Oct 27, 2006

Exploring the music of Iruvar :: Prologue

4 comments:

Ravi_D said...

Now, what "authentic period music" really is depends on what the listener thinks the music of that period was. In many cases, it is merely the avoidance of certain kinds of instruments (no electric guitars or drums for songs of the past!) or presence of certain genres (classical or jazz is often used to convey a period mood).

Interesting you mention this, because Ennio Morricone used an electric guitar in his score for The Good, The Bad, and The Ugly, which is set in the 1800s. They didn't have electric guitars back then, of course, but that twangy sound has become part of the accepted grammar of "cowboy music." The theme song for the TV show Bonanza uses electric guitar as well.
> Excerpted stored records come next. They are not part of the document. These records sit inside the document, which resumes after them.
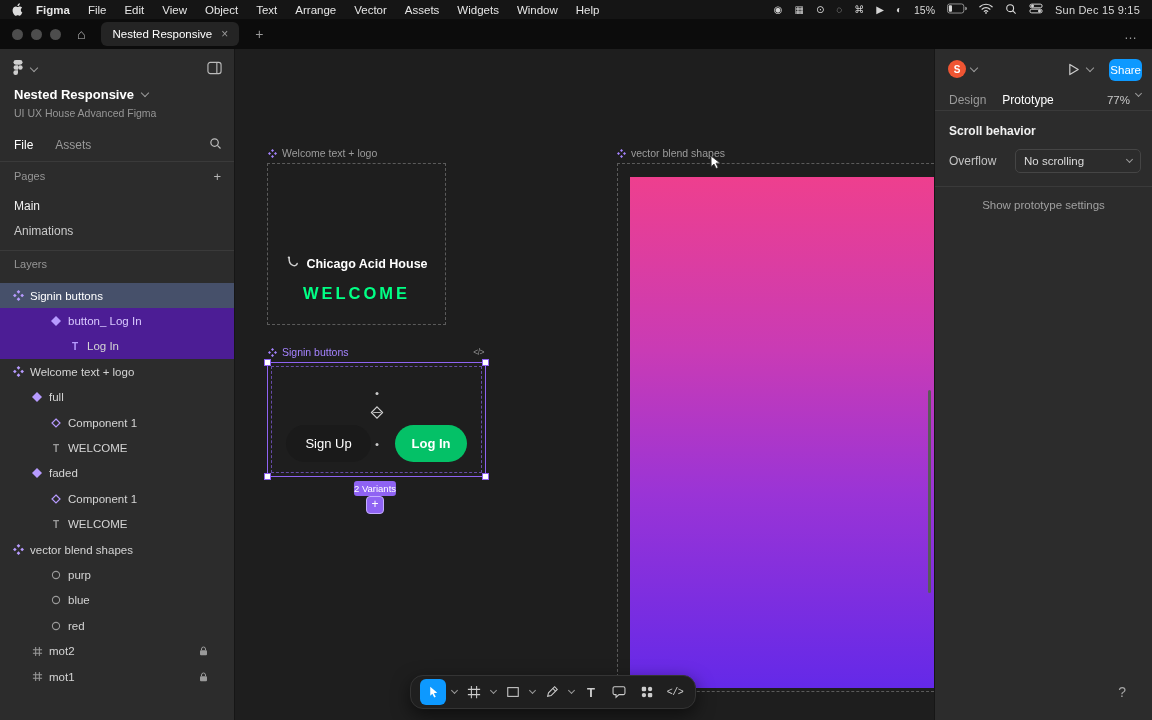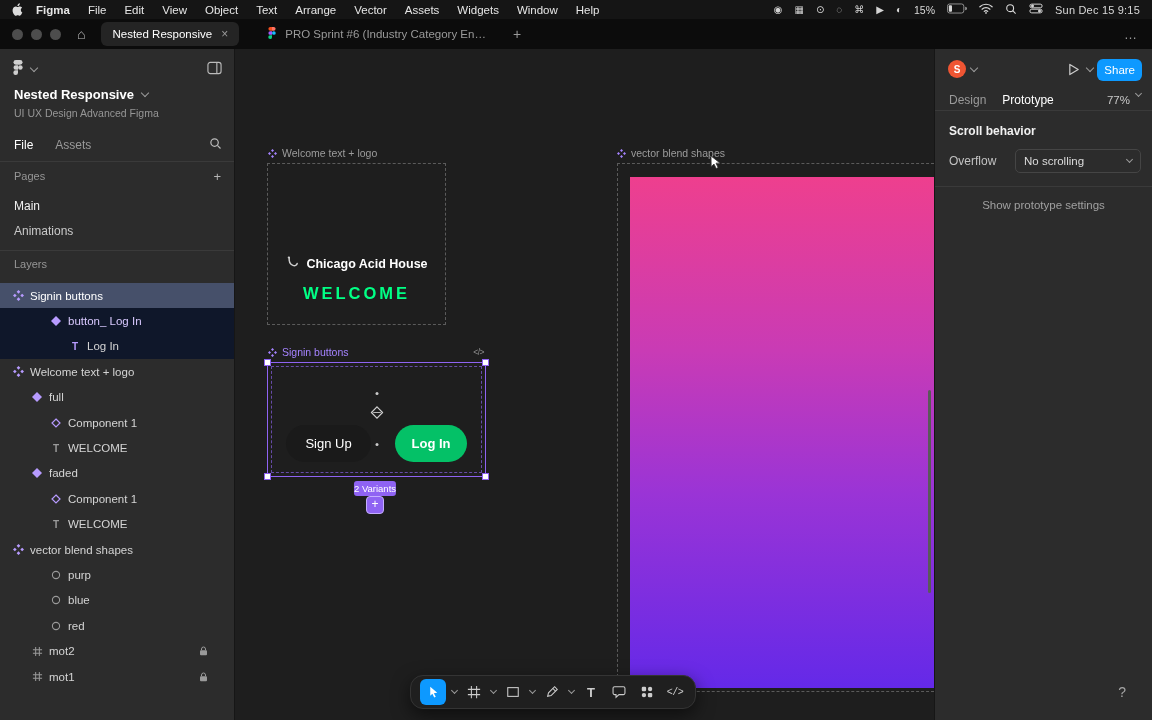--- a/index.html
+++ b/index.html
@@ -182,18 +182,6 @@
       <span>Nested Responsive</span>
       <span class="tab-close">×</span>
     </div>
-    <div class="ftab inactive">
-      <span>
-        <svg width="8" height="12" viewBox="0 0 12 18">
-            <path fill="#ff7262" d="M6 0h2.6a2.8 2.8 0 0 1 0 5.6H6z"></path>
-            <path fill="#f24e1e" d="M6 0H3.4a2.8 2.8 0 0 0 0 5.6H6z"></path>
-            <path fill="#a259ff" d="M6 6.2H3.4a2.8 2.8 0 0 0 0 5.6H6z"></path>
-            <circle fill="#1abcfe" cx="8.8" cy="9" r="2.8"></circle>
-            <path fill="#0acf83" d="M6 12.4H3.4A2.8 2.8 0 1 0 6 15.2z"></path>
-          </svg>
-      </span>
-      <span>PRO Sprint #6 (Industry Category En…</span>
-    </div>
     <span class="newtab">+</span>
     <span class="tab-overflow">…</span>
   </div>

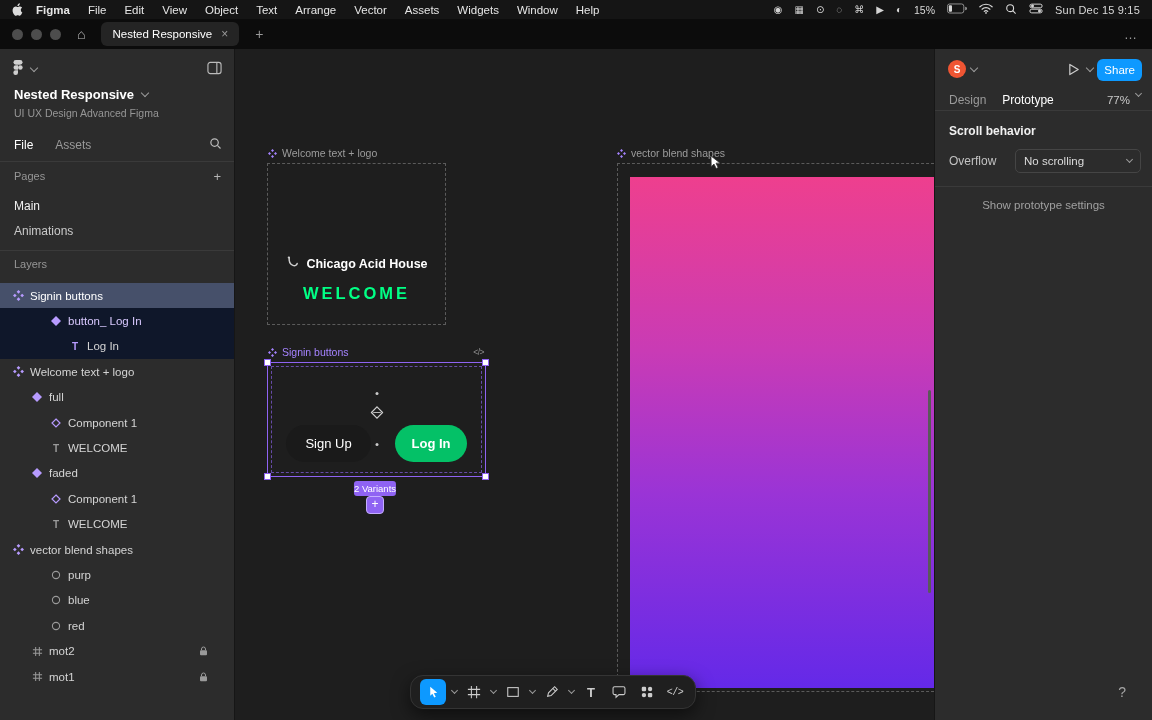--- a/index.html
+++ b/index.html
@@ -97,7 +97,7 @@
   .av-cv{position:absolute;left:36px;top:19px;}
   .play{position:absolute;left:133px;top:13px;}
   .play-cv{position:absolute;left:152px;top:19px;}
-  .share-btn{position:absolute;right:10px;top:10px;height:22px;padding:0 7px;border-radius:6px;background:#0d99ff;color:#fff;
+  .share-btn{position:absolute;right:10px;top:10px;height:22px;padding:0 1px;border-radius:6px;background:#0d99ff;color:#fff;
     font-size:11.5px;display:flex;align-items:center;}
   .insp-tabs{position:absolute;top:41px;left:14px;right:11px;height:20px;display:flex;align-items:center;gap:16px;font-size:12px;}
   .zoom{margin-left:auto;display:flex;align-items:flex-start;gap:6px;color:#c9c9c9;font-size:11.5px;}

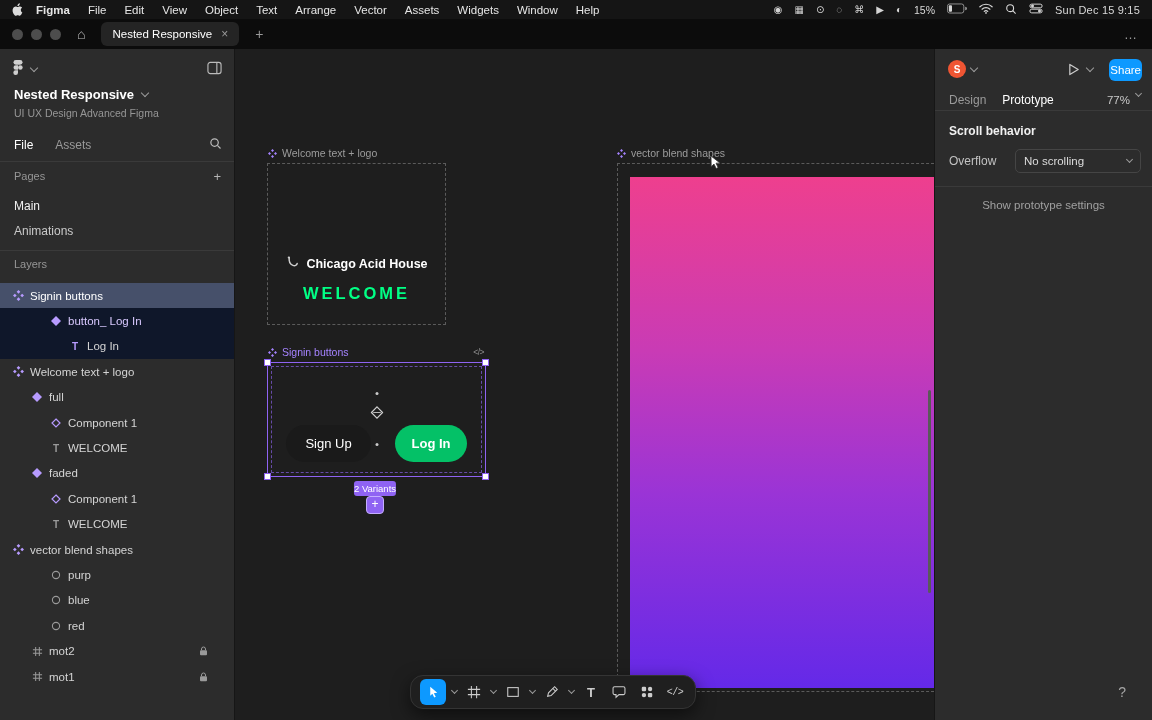--- a/index.html
+++ b/index.html
@@ -209,7 +209,7 @@
       <span>Nested Responsive</span>
       <span class="cv"></span>
     </div>
-    <div class="sb-sub">UI UX Design Advanced Figma</div>
+    <div class="sb-sub">UI UX House Advanced Figma</div>
     <div class="sb-tabs">
       <span class="sb-tab-active">File</span>
       <span class="sb-tab">Assets</span>

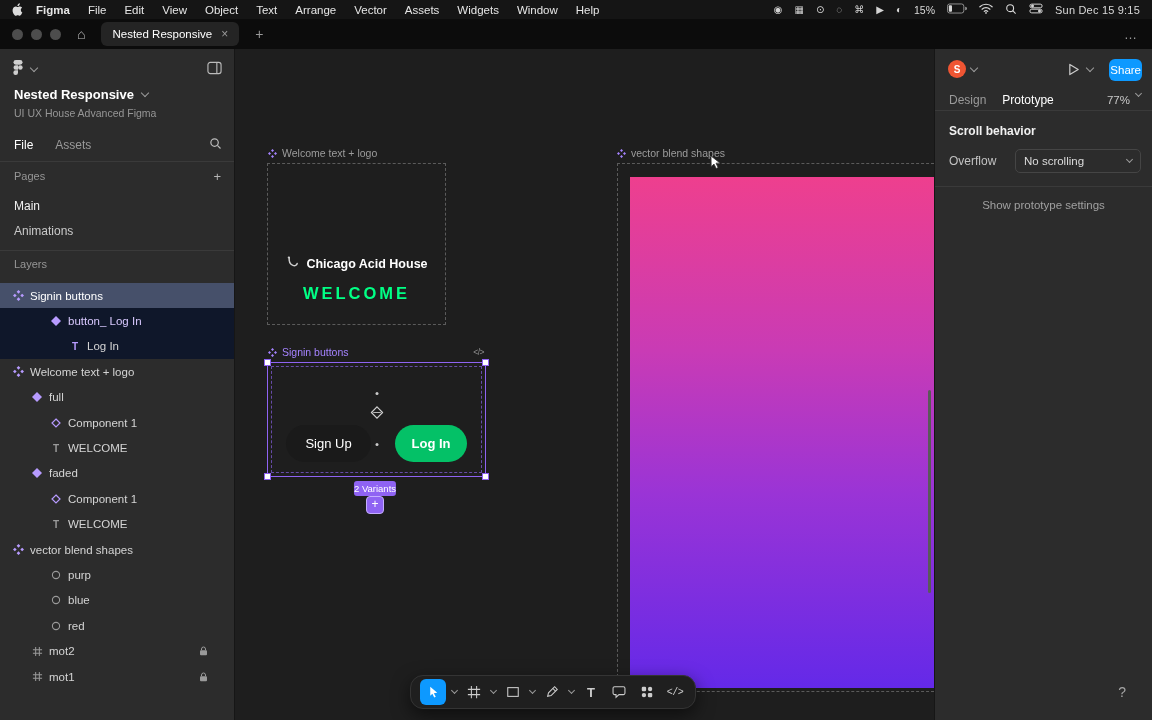--- a/index.html
+++ b/index.html
@@ -43,7 +43,7 @@
   .layers{position:absolute;top:234px;left:0;right:0;}
   .lrow{height:25.4px;display:flex;align-items:center;gap:6px;padding-left:calc(12px + var(--i)*19px);font-size:11.5px;color:#d4d4d4;}
   .lrow.sel{background:#46506a;color:#fff;}
-  .lrow.sel2{background:#0f172a;}
+  .lrow.sel2{background:#4c1d95;}
   .lrow.hov{background:#383838;}
   .ltext{white-space:nowrap;}
   .ltext.purp{color:#d9c9ff;}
Most of the songs in Iruvar sound pretty close to the music of the era (Mr. Ethirkatchi sounds a little too modern IMO). But ARR does give some flourishes, like the sarod in Narumugiye or the clapping in Kannai Katti Kolathey, so in a way he's also creating an alternate period sound with his own touches. He mostly also chose singers that were appropriate for the sound. Asha Bhosle herself is from the 50s and 60s and thus immediately evokes the era, and Mano sounds uncannily like TMS in Aayirathil Naan Oruvan.

The "Buck Buck Buck" song in the film Parthiban Kanavu (2003) tributes Tamil film music from the 1950s onwards. And a snippet I've heard from Imsai Arasan 23rd Pulikesi indicates that it too goes for a period sound.

Ajay said...

Excellent post. Keep 'em coming.

Ramanand said...

Thanks for your comment Ravi - will be getting to the individual songs soon and yes, the choice of singers was quite crucial in establishing the "feel". I haven't heard the parthiban kanavu songs, so didn't know about the tfm tributes in it. Will try and check it out.

Ravi said...

Nevermind my comment about Sarod in Narumugiye, it was my faulty memory at play.